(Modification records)

^^^^^^^^^^^^^^^^

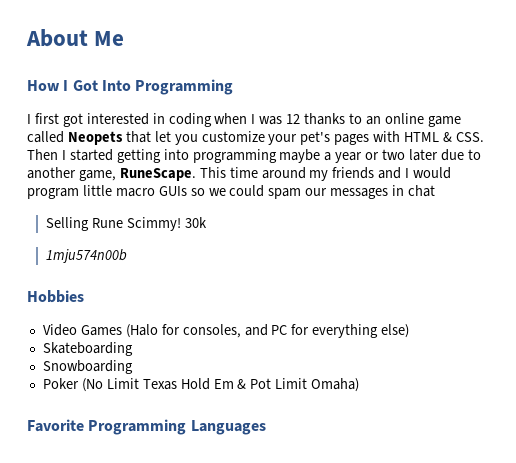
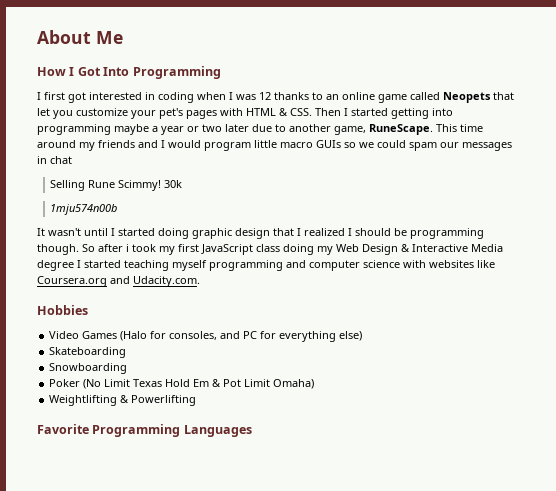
(128, 256) none -> [37,228,484,239] [37,244,503,255] [37,260,495,271] [37,276,200,287] // It wasn't until I started doing graphic design that I realized I should be programming though. So after i took my first JavaScript class doing my Web Design & Interactive Media degree I started teaching myself programming and computer science with websites like Coursera.org and Udacity.com.
(360, 385) none -> [49,395,197,406] // Weightlifting & Powerlifting

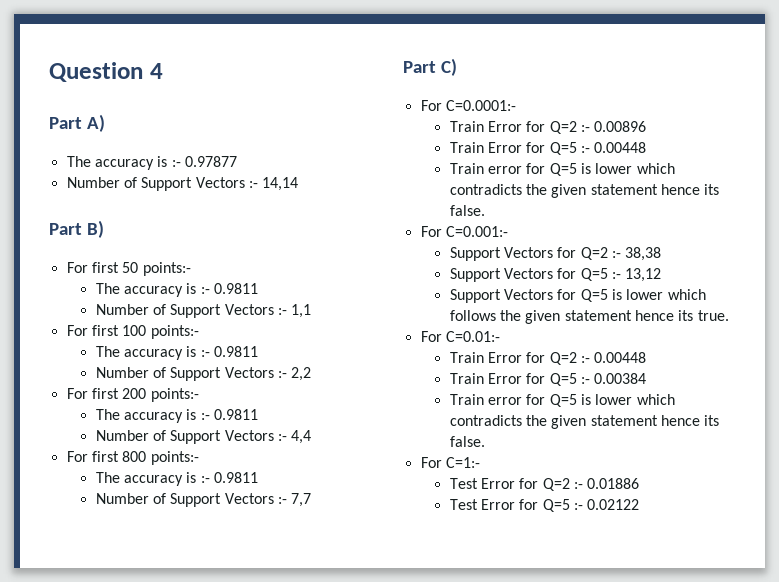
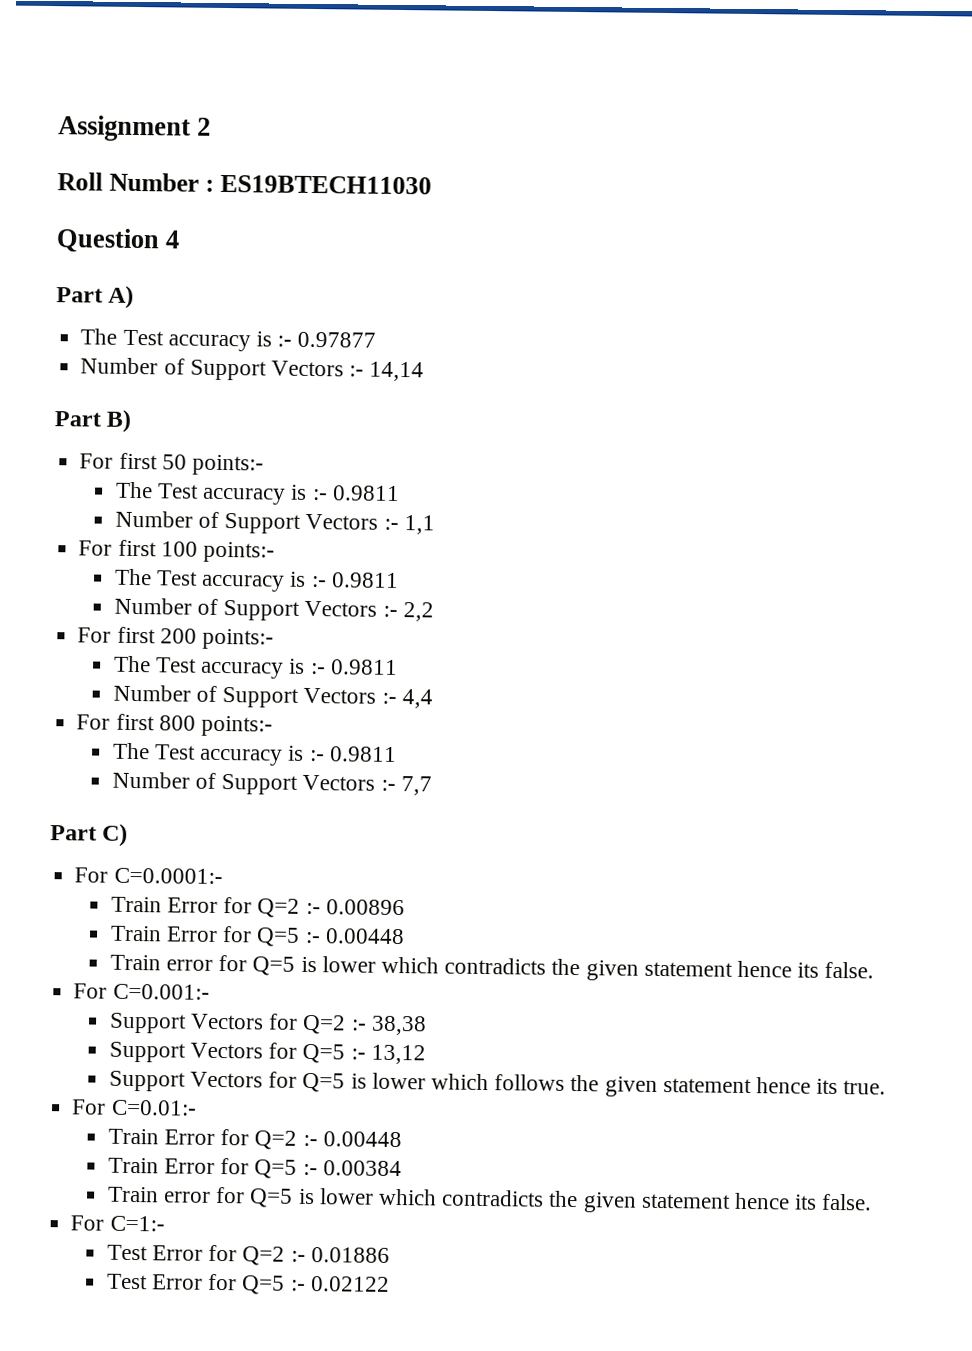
(49, 72) none -> [58,115,212,142] [57,172,432,195] Assignment 2 // Roll Number : ES19BTECH11030 //
(91, 161) none -> [122,329,164,346] Test
(120, 288) none -> [156,483,199,499] Test
(120, 351) none -> [156,570,198,586] Test
(120, 414) none -> [155,657,197,673] Test
(120, 477) none -> [154,744,196,760] Test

^^^^^^^^^^^^^^^^

Exercise brief: Each line above that contains the string "Test" should be identified and copied.

Result of this task:
(91, 161) none -> [122,329,164,346] Test
(120, 288) none -> [156,483,199,499] Test
(120, 351) none -> [156,570,198,586] Test
(120, 414) none -> [155,657,197,673] Test
(120, 477) none -> [154,744,196,760] Test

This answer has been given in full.